Meu ano de descanso e relaxamento… #sóquenão

Amanda Tolomelli Brescia

Este é o título de um livro, de Ottessa Moshfegh, lançado no Brasil pela editora Todavia (tenho gostado das publicações desta editora), no ano de 2019, e a primeira vez que li esta capa pensei: É sério que tem alguém nesse mundo de pandemia que está achando que estamos em um ano de descanso e relaxamento? Porque por aqui (na minha vida e nas de quem eu acompanho) as coisas estão em um nível de pouco descanso ou quase nenhum relaxamento… ou vice-versa!

Estamos isolados, no meio (há quem acredite que estamos mais para o fim da pandemia, tiro o meu chapéu para tamanho otimismo) de uma grandessíssima (em tempo e em extensão) pandemia, nos sentindo mal, com medo, ansiosos, sem emprego, depressivos ou, como li hoje em um artigo de um jornal, definhando… Confesso que me senti péssima quando li que estamos definhando, mas quando compreendi que definhando é melhor que estarmos depressivos e fiquei mais satisfeita (como estamos nos contentando com pouco, né?).

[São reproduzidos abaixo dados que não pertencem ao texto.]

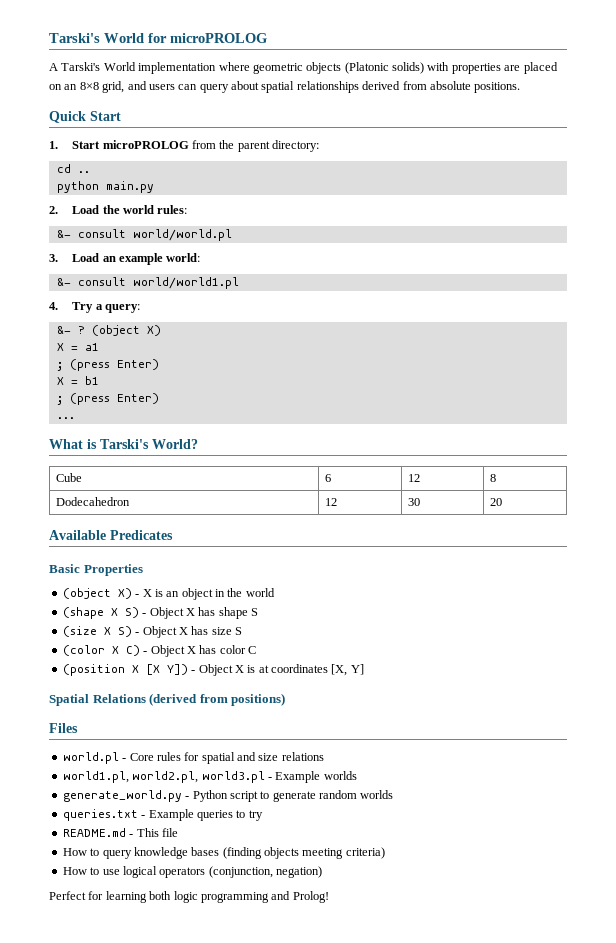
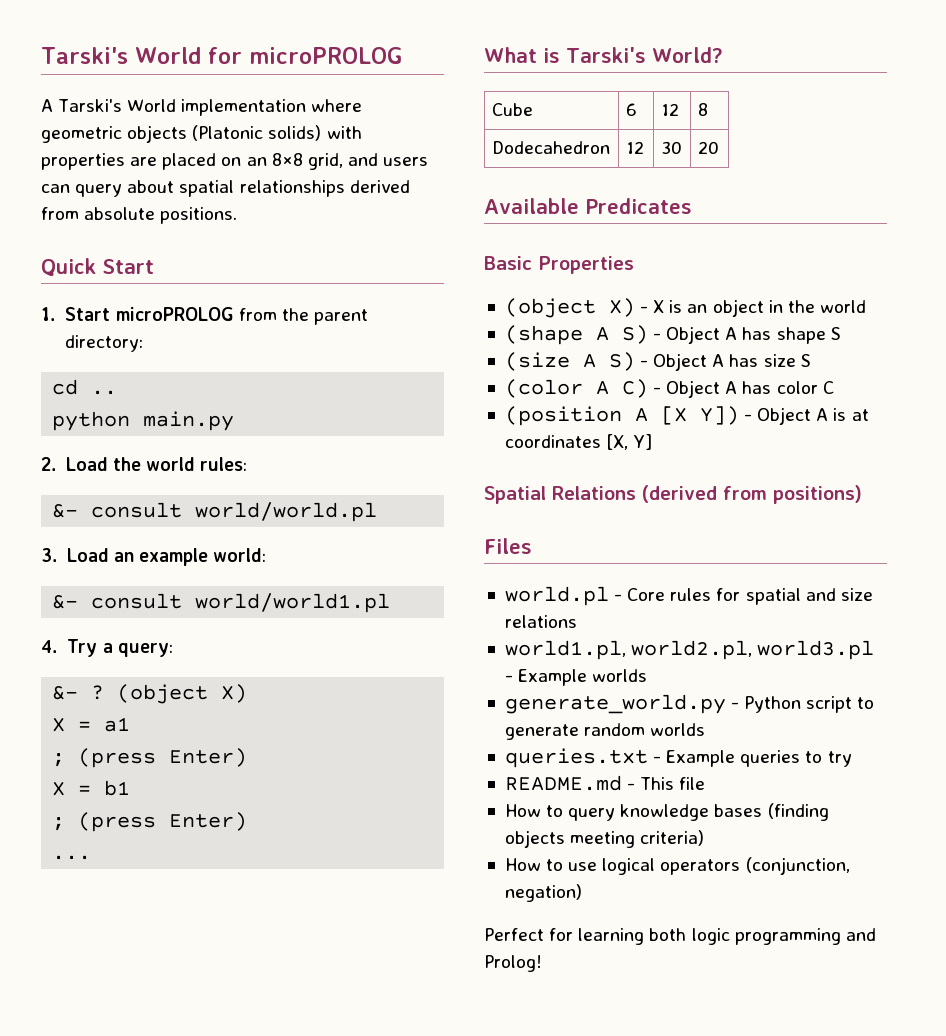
- (shape X S) - Object X has shape S
+ (shape A S) - Object A has shape S
- (size X S) - Object X has size S
+ (size A S) - Object A has size S
- (color X C) - Object X has color C
+ (color A C) - Object A has color C
- (position X [X Y]) - Object X is at coordinates [X, Y]
+ (position A [X Y]) - Object A is at coordinates [X, Y]

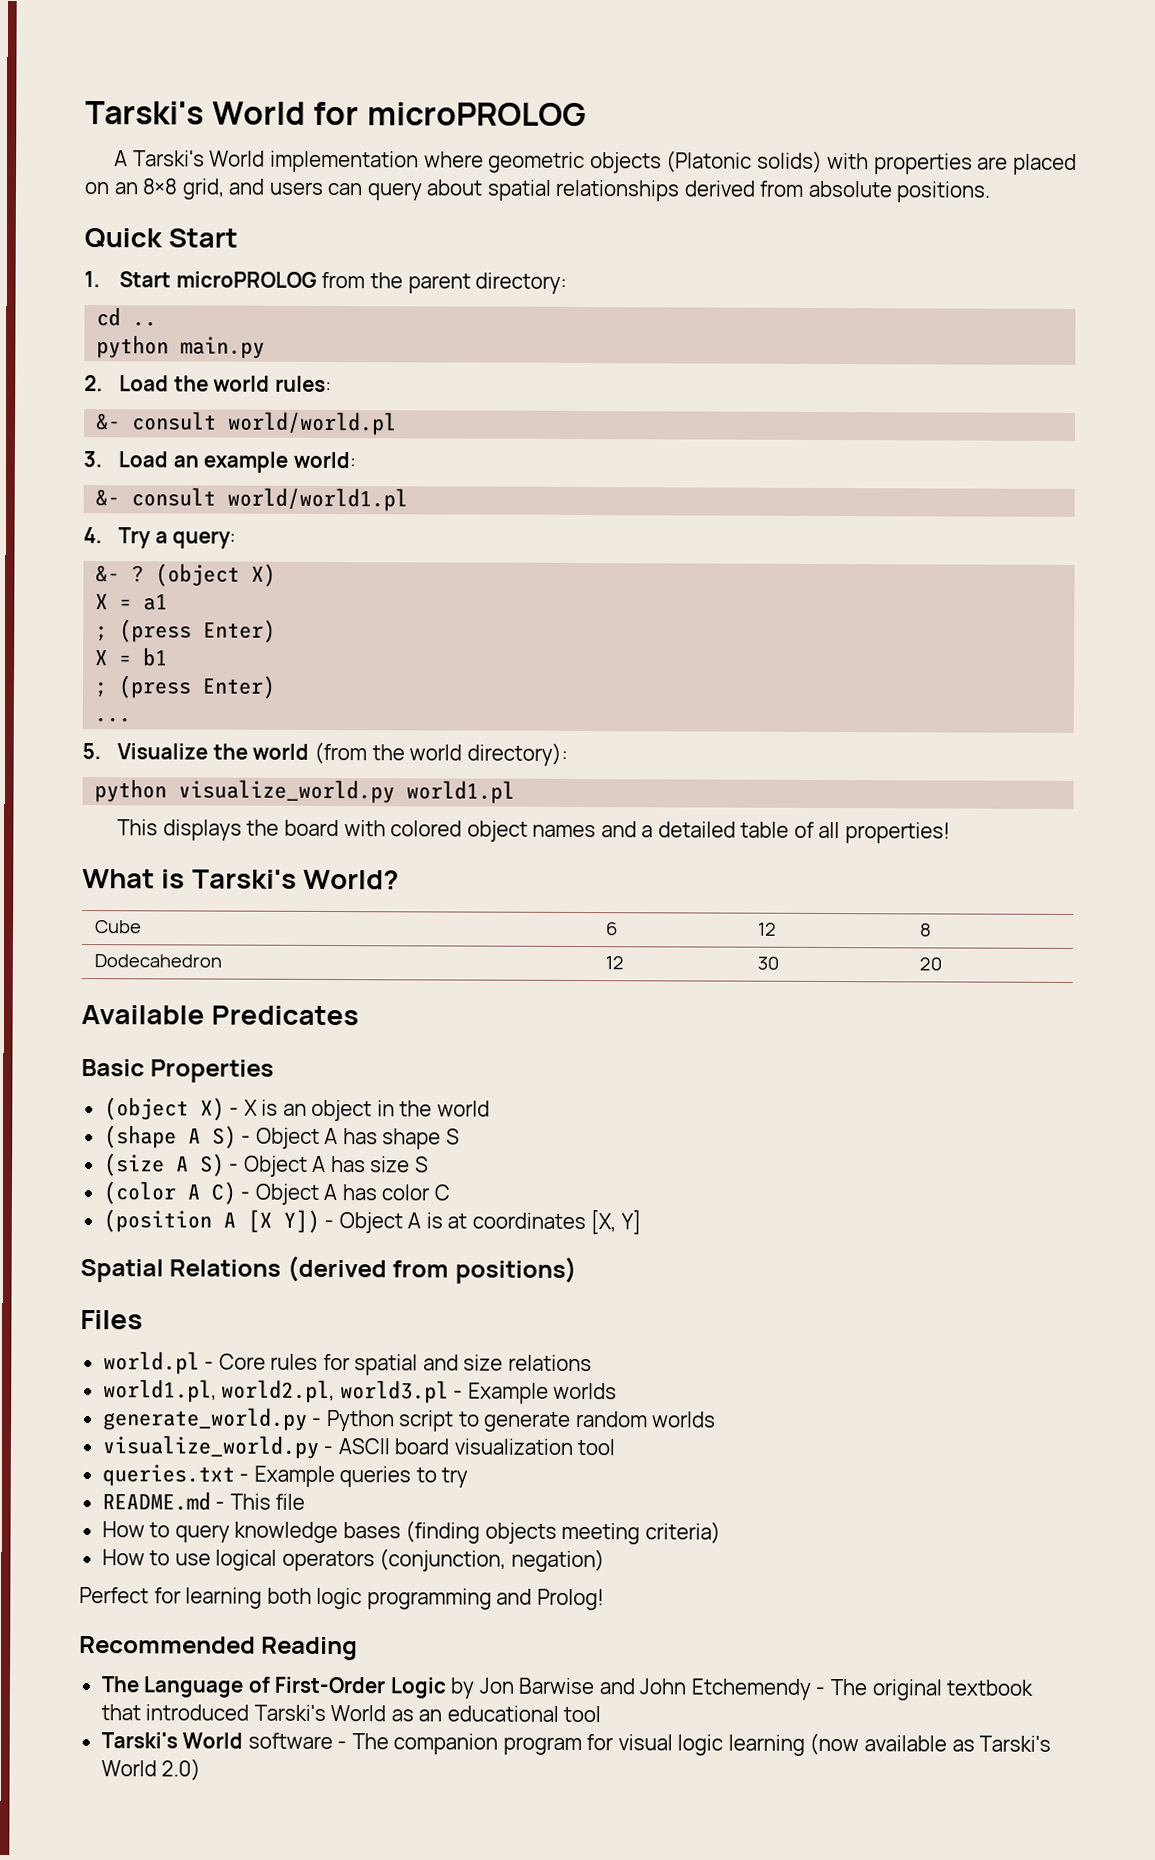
+ 5. Visualize the world (from the world directory):
+ python visualize_world.py world1.pl
+ This displays the board with colored object names and a detailed table of all properties!
+ visualize_world.py - ASCII board visualization tool
+ Recommended Reading
+ The Language of First-Order Logic by Jon Barwise and John Etchemendy - The original textbook that introduced Tarski's World as an educational tool
+ Tarski's World software - The companion program for visual logic learning (now available as Tarski's World 2.0)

Tem pessoas acreditando que não deveríamos contar esse um ano em nossas vidas, esse um ano deveria ser cancelado! Um ano cancelado? Não! Não! Não! Tem tanta coisa acontecendo! Tem gente nascendo, tem gente aprendendo a ler (concordo que com muuuuito mais dificuldade), tem gente casando, separando, engravidando, tem gente se formando! E aqui deixo o primeiro convite: E se tentássemos pensar que não foi um ano cancelado, mas que foi um ano que saímos do piloto automático, que tivemos movimentos e momentos diferentes, que aprendemos coisas que nunca acreditamos que aprenderíamos (como dar aula pela internet, por exemplo), e que aprendemos de forma diferente também! Não dá pra achar que esse ano foi cancelado e sim que isso também vai passar! Convido então para que a gente tente fazer desse momento (que infelizmente eu não acho que esteja acabando) um momento de reflexão, de presença, de identificação e de vivência dos nossos sentimentos… Está com raiva? Sinta essa raiva! Está com medo? Sinta o seu medo! Estes sentimentos também vão passar…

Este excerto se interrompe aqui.